Top of RECORDED DATA
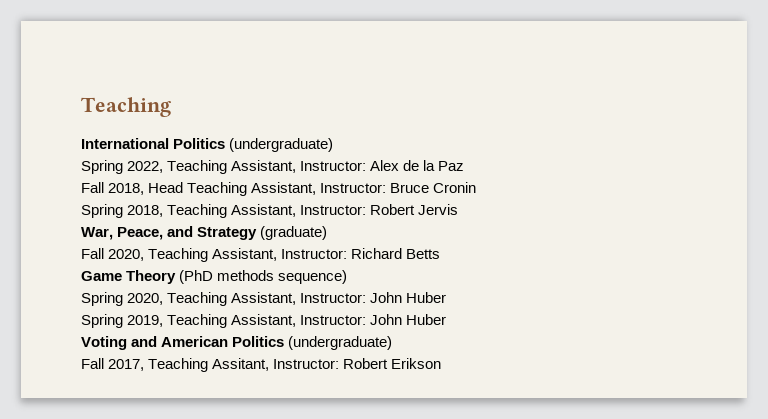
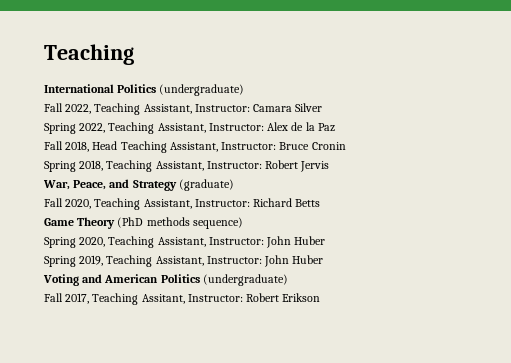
(334, 145) none -> [44,103,323,115] // Fall 2022, Teaching Assistant, Instructor: Camara Silver

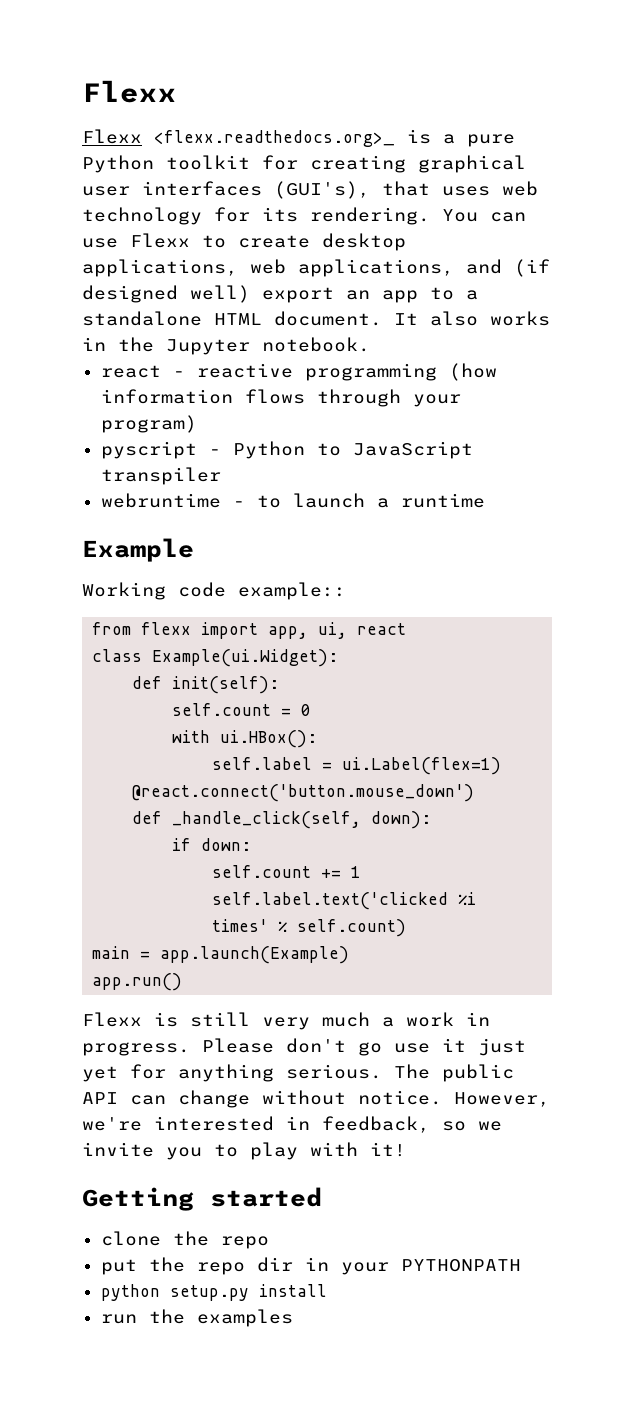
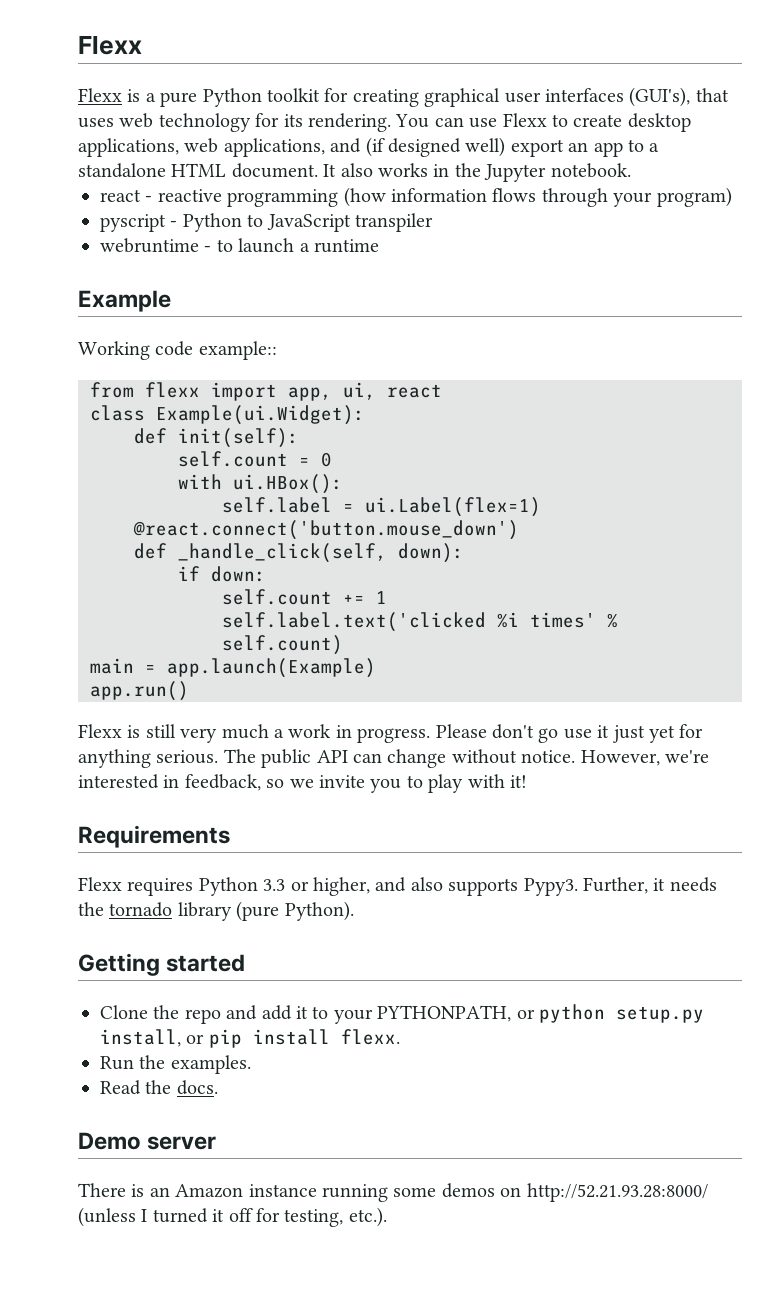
[154,130,395,147] <flexx.readthedocs.org>_ -> (122, 95) none
(406, 1149) none -> [78,825,230,848] [78,877,717,896] [78,901,354,921] // Requirements // Flexx requires Python 3.3 or higher, and also supports Pypy3. Further, it needs the tornado library (pure Python).
[100,1231,269,1249] [100,1257,521,1275] [100,1284,327,1301] [100,1309,293,1327] clone the repo // put the repo dir in your PYTHONPATH // python setup.py install // run the examples -> [100,1004,704,1024] [100,1029,400,1048] [100,1055,251,1074] [100,1080,218,1095] [78,1132,217,1150] [78,1183,708,1202] [78,1207,387,1227] Clone the repo and add it to your PYTHONPATH, or python setup.py install, or pip install flexx. // Run the examples. // Read the docs. // Demo server // There is an Amazon instance running some demos on http://52.21.93.28:8000/ (unless I turned it off for testing, etc.).

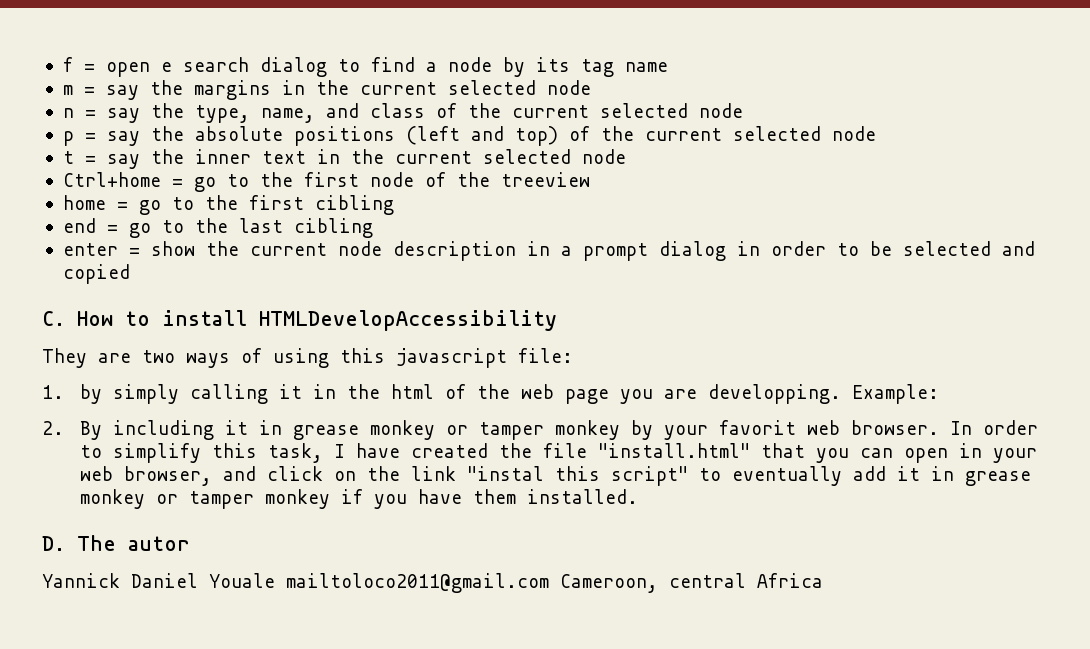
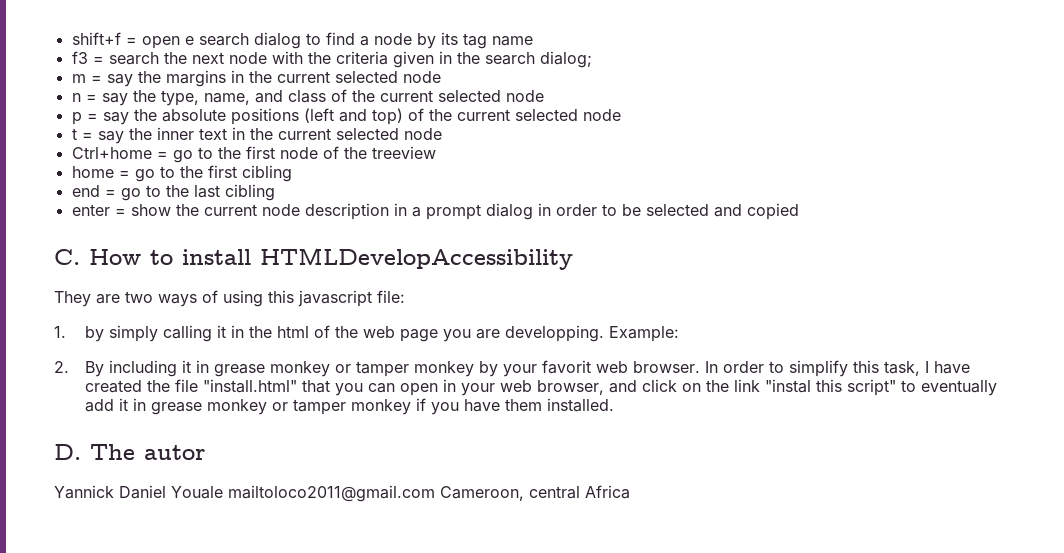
[62,57,73,72] f -> [71,32,121,45] shift+f
(668, 67) none -> [71,51,592,68] // f3 = search the next node with the criteria given in the search dialog;

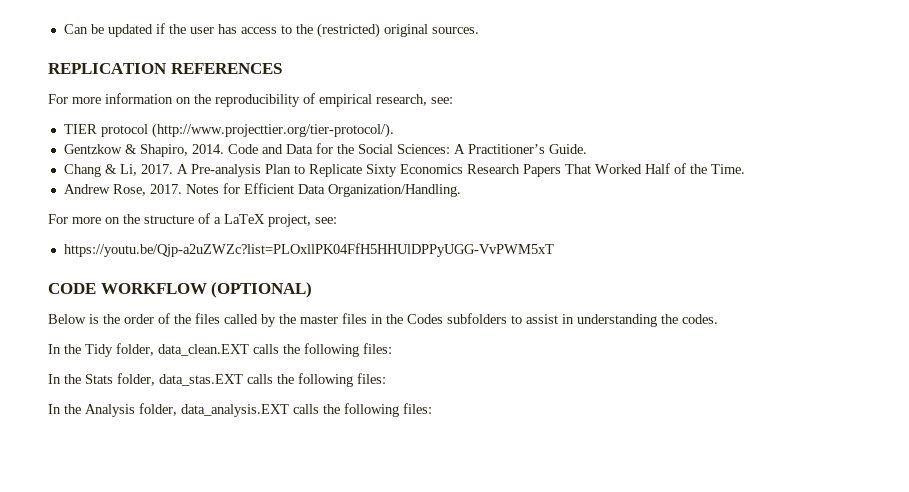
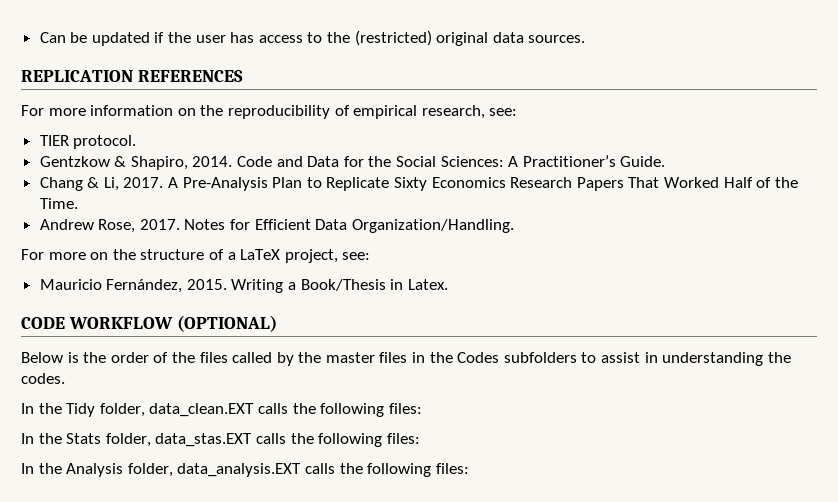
(428, 30) none -> [492,32,524,43] data
[100,123,394,138] protocol (http://www.projecttier.org/tier-protocol/). -> [73,135,137,149] protocol.
[190,164,261,177] Pre-analysis -> [182,177,268,191] Pre-Analysis
[63,243,554,257] https://youtu.be/Qjp-a2uZWZc?list=PLOxllPK04FfH5HHUlDPPyUGG-VvPWM5xT -> [39,279,448,293] Mauricio Fernández, 2015. Writing a Book/Thesis in Latex.

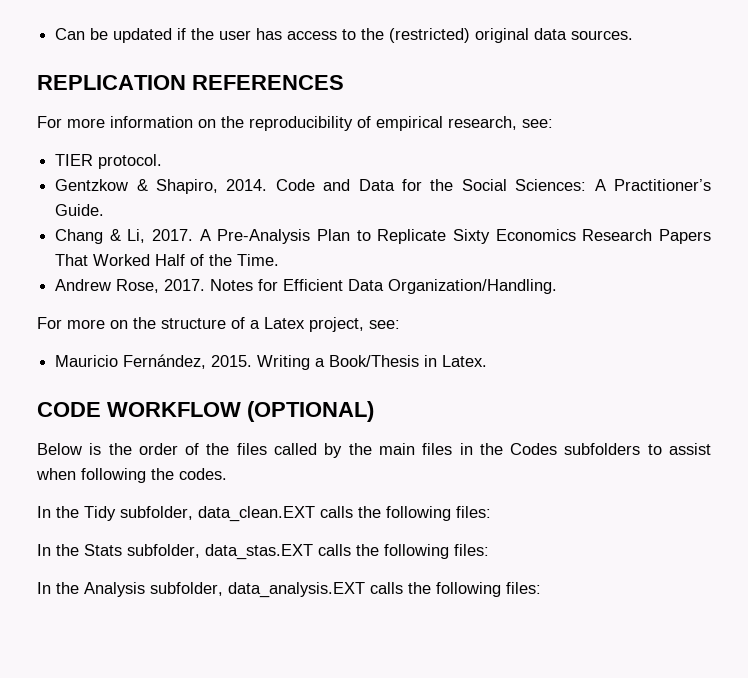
[240,249,281,260] LaTeX -> [264,317,305,329] Latex
[325,352,375,363] master -> [378,443,415,455] main
[644,352,764,366] in understanding -> [36,468,146,483] when following
[99,403,145,417] folder, -> [120,506,193,520] subfolder,
[105,433,151,447] folder, -> [127,544,200,558] subfolder,
[127,463,173,477] folder, -> [150,582,223,596] subfolder,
Bottom of RECORDED DATA
EXERCISE: With pictures excluded, reproduce exactly the lines above from the one containing "(428, 30) none -> [492,32,524,43] data" down to the one containing "[644,352,764,366] in understanding", those two included.

RESULT OF THE EXERCISE:
(428, 30) none -> [492,32,524,43] data
[100,123,394,138] protocol (http://www.projecttier.org/tier-protocol/). -> [73,135,137,149] protocol.
[190,164,261,177] Pre-analysis -> [182,177,268,191] Pre-Analysis
[63,243,554,257] https://youtu.be/Qjp-a2uZWZc?list=PLOxllPK04FfH5HHUlDPPyUGG-VvPWM5xT -> [39,279,448,293] Mauricio Fernández, 2015. Writing a Book/Thesis in Latex.

[240,249,281,260] LaTeX -> [264,317,305,329] Latex
[325,352,375,363] master -> [378,443,415,455] main
[644,352,764,366] in understanding -> [36,468,146,483] when following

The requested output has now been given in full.